Bene. Speriamo continui così, perché, ieri, per esempio, alle tre e mezzo di pomeriggio, era di nuovo il caos. Specialmente a Via Carducci, con le auto al solito parcheggiate a destra salendo, gli autobus che scendevano sulla loro preferenziale e gli automobilisti che la invadevano per poter avanzare. (Penso che Via Carducci sia irrisolvibile e se non mettiamo un freno a Via Luigi Amabile-incrocio Via Trinità prima o poi succederà qualche guaio). Della serie ’un-vigile-per-strada-non-fa-ancora-primavera’.

Ordunque, torniamo alle liste bugiarde. Pure la famosa classifica sulla salubrità delle Città italiane era inesatta su Avellino: non aveva considerato l’Isochimica, né Piazza Castello, né tutti i giorni in cui abbiamo dovuto chiudere al traffico il centro per superamento dei limiti di inquinamento.

Insomma, all’elenco delle lamentazioni italiche possiamo aggiungere l’infedeltà delle classifiche rispetto alla realtà. In bene ed in male.

Ma l’Italia è così bella che vince su ogni denigrazione.
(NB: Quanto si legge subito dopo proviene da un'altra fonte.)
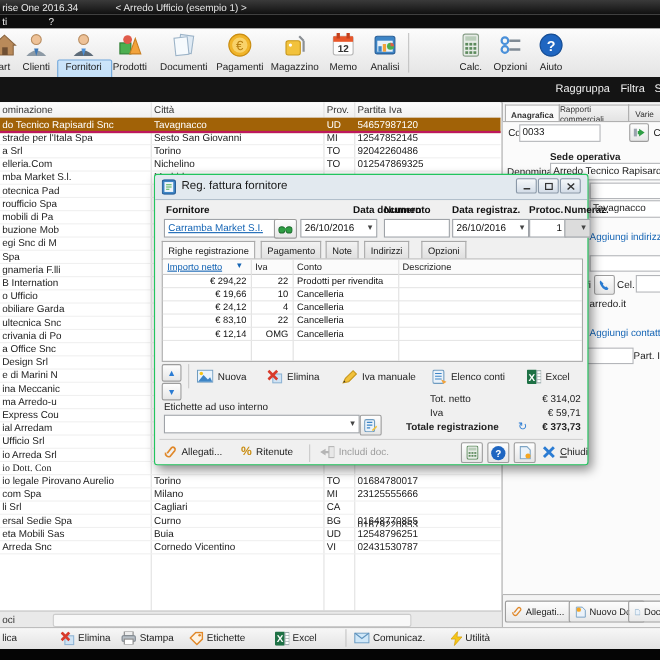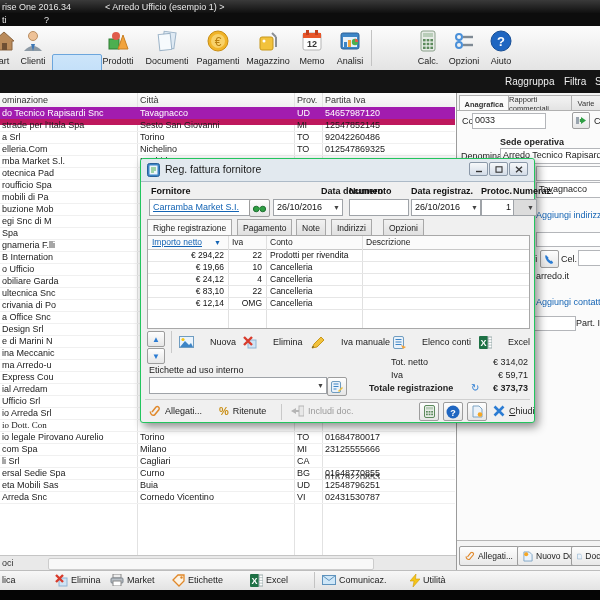--- a/index.html
+++ b/index.html
@@ -19,21 +19,21 @@
   .darkstrip{left:0;top:70px;width:600px;height:23px;background:#141414;}
   .searchbox{position:absolute;left:358px;top:74px;width:96px;height:16px;background:#fff;border:1px solid #555;
              font-size:8.5px;color:#8a8a8a;font-style:italic;display:flex;align-items:center;}
   .strip-btn{position:absolute;top:76px;color:#f0f0f0;font-size:10px;}
   
   .gridarea{left:0;top:93px;width:455px;height:462px;background:#fff;}
   .ghead{position:absolute;left:0;top:0;width:455px;height:14px;background:linear-gradient(#fdfdfd,#f0f0f0);
          border-bottom:1px solid #cfcfcf;font-size:9px;color:#333;}
   .gcol{position:absolute;top:0;bottom:0;border-left:1px solid #e2e2e2;}
   .grow{position:absolute;left:0;width:455px;height:12px;font-size:9px;color:#1a1a1a;border-bottom:1px solid #f0f0f0;}
-  .grow.sel{background:#a21caf;color:#fff;border-bottom:6px solid #be185d;}
+  .grow.sel{background:#a16207;color:#fff;border-bottom:2px solid #be185d;}
   .gc{position:absolute;top:0;line-height:12px;white-space:nowrap;overflow:hidden;}
   .ocistrip{left:0;top:555px;width:456px;height:15px;background:#e9e9e9;border-top:1px solid #c5c5c5;font-size:9px;color:#333;}
   .ocitrack{position:absolute;left:48px;top:2px;width:324px;height:10px;background:#f8f8f8;border:1px solid #cccccc;border-radius:2px;}
   
   .botbar{left:0;top:570px;width:600px;height:20px;background:linear-gradient(#f7f7f7,#e2e2e2);border-top:1px solid #bdbdbd;}
   .bb-item{position:absolute;top:572px;height:16px;display:flex;align-items:center;gap:3px;font-size:9px;color:#222;}
   
   .rpanel{left:456px;top:93px;width:144px;height:477px;background:#f4f4f4;border-left:1px solid #9b9b9b;}
   .rtab{position:absolute;top:95px;height:15px;font-size:7.5px;color:#333;background:linear-gradient(#f4f4f4,#e2e2e2);
         border:1px solid #b0b0b0;border-bottom:none;display:flex;align-items:center;justify-content:center;}
@@ -55,21 +55,21 @@
   .dfield{position:absolute;height:15px;background:#fff;border:1px solid #9fa3a8;font-size:9px;line-height:15px;padding:0 3px;color:#111;}
   .dd{position:absolute;right:2px;top:0;font-size:7px;color:#444;line-height:15px;}
   .dtab{position:absolute;top:60px;height:15px;font-size:8.5px;color:#222;background:linear-gradient(#f2f2f2,#e0e0e0);
         border:1px solid #a8a8a8;border-bottom:none;display:flex;align-items:center;justify-content:center;padding:0 5px;}
   .dtab.on{background:#fafafa;height:16px;}
   .dgrid{position:absolute;left:6px;top:76px;width:381px;height:92px;background:#fff;border:1px solid #a8a8a8;}
   .dghead{position:absolute;left:0;top:0;width:100%;height:13px;border-bottom:1px solid #c9c9c9;font-size:8.5px;color:#222;background:#fbfbfb;}
   .dgrow{position:absolute;left:0;width:100%;height:12px;font-size:8.5px;color:#111;border-bottom:1px solid #e6e6e6;}
   .dgc{position:absolute;top:0;line-height:12px;white-space:nowrap;overflow:hidden;}
   .dgv{position:absolute;top:0;bottom:0;border-left:1px solid #e0e0e0;}
-  .dtool{position:absolute;top:172px;height:22px;display:flex;align-items:center;gap:16px;font-size:9px;color:#222;}
+  .dtool{position:absolute;top:172px;height:22px;display:flex;align-items:center;gap:4px;font-size:9px;color:#222;}
   .dtot-l{position:absolute;font-size:9px;color:#222;}
   .dtot-v{position:absolute;font-size:9px;color:#222;text-align:right;width:60px;}
   .dfoot{position:absolute;top:243px;height:18px;display:flex;align-items:center;gap:4px;font-size:9px;color:#222;}
   .ibtn{position:absolute;width:18px;height:17px;background:linear-gradient(#fefefe,#e6e6e6);border:1px solid #9d9d9d;border-radius:2px;
         display:flex;align-items:center;justify-content:center;}
   .chiudi::first-letter{text-decoration:underline;}
   .blue-ul{color:#1464b4;text-decoration:underline;}
   svg{display:inline-block;vertical-align:middle;}
 </style>
 </head>
@@ -97,20 +97,28 @@
         </svg></span>
     <span class="lbl">art</span>
   </div>
   <div class="tb-item" style="left:11px;width:44px;">
     <span class="ico"><svg width="24" height="24" viewBox="0 0 24 24">
           <circle cx="12" cy="7" r="4.5" fill="#eec298" stroke="#b98e62"></circle>
           <path d="M3 22 q9 -10 18 0 z" fill="#8d9aa5"></path>
           <path d="M10 15 l2 7 2 -7 z" fill="#3c77b5"></path>
         </svg></span>
     <span class="lbl">Clienti</span>
+  </div>
+  <div class="tb-item" style="left:53px;width:46px;">
+    <span class="ico"><svg width="24" height="24" viewBox="0 0 24 24">
+          <circle cx="12" cy="7" r="4.5" fill="#eec298" stroke="#b98e62"></circle>
+          <path d="M3 22 q9 -10 18 0 z" fill="#5d6b78"></path>
+          <path d="M10 15 l2 7 2 -7 z" fill="#4a90d9"></path>
+        </svg></span>
+    <span class="lbl">Fornitori</span>
   </div>
   <div class="tb-item" style="left:95px;width:46px;">
     <span class="ico"><svg width="24" height="24" viewBox="0 0 24 24">
           <rect x="3" y="10" width="10" height="10" fill="#4caf50" stroke="#2e7d32"></rect>
           <polygon points="17,6 22,20 12,20" fill="#f2a33c" stroke="#c87f22"></polygon>
           <circle cx="10" cy="7" r="4" fill="#e05b4b"></circle>
         </svg></span>
     <span class="lbl">Prodotti</span>
   </div>
   <div class="tb-item" style="left:141px;width:52px;">
@@ -479,21 +487,21 @@
         <path d="M1 1 L8 8 M8 1 L1 8" stroke="#d83b2c" stroke-width="2.4"></path>
       </svg>
     <span>Elimina</span>
   </div>
   <div class="bb-item" style="left:110px;">
     <svg width="14" height="12" viewBox="0 0 14 12">
         <rect x="3" y="0" width="8" height="4" fill="#eee" stroke="#888"></rect>
         <rect x="1" y="4" width="12" height="5" rx="1" fill="#b9c0c7" stroke="#7c848c"></rect>
         <rect x="3" y="7" width="8" height="5" fill="#fff" stroke="#888"></rect>
       </svg>
-    <span>Market</span>
+    <span>Stampa</span>
   </div>
   <div class="bb-item" style="left:172px;">
     <svg width="13" height="13" viewBox="0 0 13 13">
         <path d="M1 6 L6 1 h6 v6 L7 12 z" fill="#fdf3e3" stroke="#e0882a" stroke-width="1.3"></path>
         <circle cx="9.5" cy="3.5" r="1.2" fill="#e0882a"></circle>
       </svg>
     <span>Etichette</span>
   </div>
   <div class="bb-item" style="left:250px;">
     <svg width="13" height="13" viewBox="0 0 13 13">

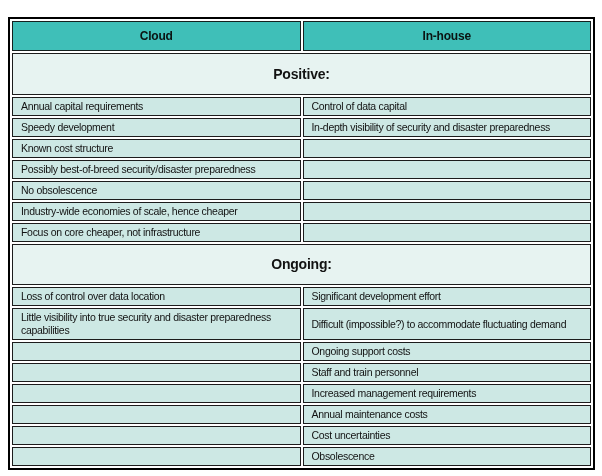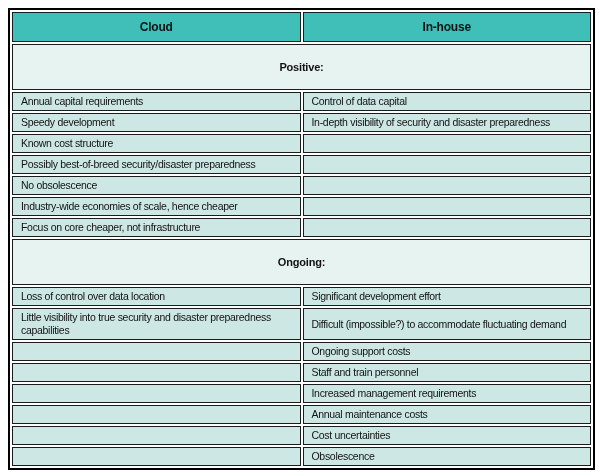--- a/index.html
+++ b/index.html
@@ -8,21 +8,21 @@
     background: #ffffff;
     width: 602px;
     height: 476px;
     font-family: "Liberation Sans", sans-serif;
     color: #121212;
   }
   .page {
     width: 602px;
     height: 476px;
     box-sizing: border-box;
-    padding: 8px 7px 6px 8px;
+    padding: 17px 7px 6px 8px;
     background: #ffffff;
   }
   .table-frame {
     box-sizing: border-box;
     width: 100%;
     height: 100%;
     border: 2px solid #000000;
     background: #ffffff;
     padding: 0px;
   }
@@ -40,21 +40,21 @@
     font-size: 12px;
     font-weight: bold;
     text-align: center;
     padding: 7px 4px;
     color: #0a1413;
     letter-spacing: -0.2px;
   }
   td.section {
     background: var(--section-bg, #e7f3f1);
     border: 1px solid #1c1c1c;
-    font-size: 11px;
+    font-size: 14px;
     font-weight: bold;
     text-align: center;
     padding: 2px 4px;
     letter-spacing: -0.2px;
   }
   td.cell {
     background: var(--row-bg, #cde8e4);
     border: 1px solid #1c1c1c;
     font-size: 10.5px;
     line-height: 13px;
Prendete questo reportage fotografico di un notissimo sito USA, ripreso da «LaRepubblica». Immagini mozzafiato e didascalie orrende, fatte apposta per vedere cosa vince. Ovviamente, vince l’Italia delle immagini. Ma dietro le immagini del Colosseo cosa c’è?

Quest’altra inchiesta racconta dell’opportunismo, della microdelinquenza, della frode e dell’illegalità che rendono l’Italia un Paese inospitale, a cominciare dalla Capitale e dal suo simbolo nel mondo.

Ci vogliamo perdonare tutto perché in fondo viviamo nel Paese geograficamente/architettonicamente/archeologicamente/gastronomicamente/enologicamente più bello del mondo? Se lo facessimo sarebbe da criminali.

Qualcuno si autoassolve a prescindere, ma è sbagliato. Possiamo fare molto di più e lasciar perdere le indulgenze.

Se da una parte insistiamo sulla corruzione percepita — cifra esagerata rispetto al numero dei fatti — per sradicare un’atavica abitudine a questa tipologia di reati che allontana gli investitori, perché parimenti non insistere sulle cose che percepiamo vadano male-anzi-malissimo per sperare di assomigliare davvero al Paese geograficamente-etc-etc più bello del mondo?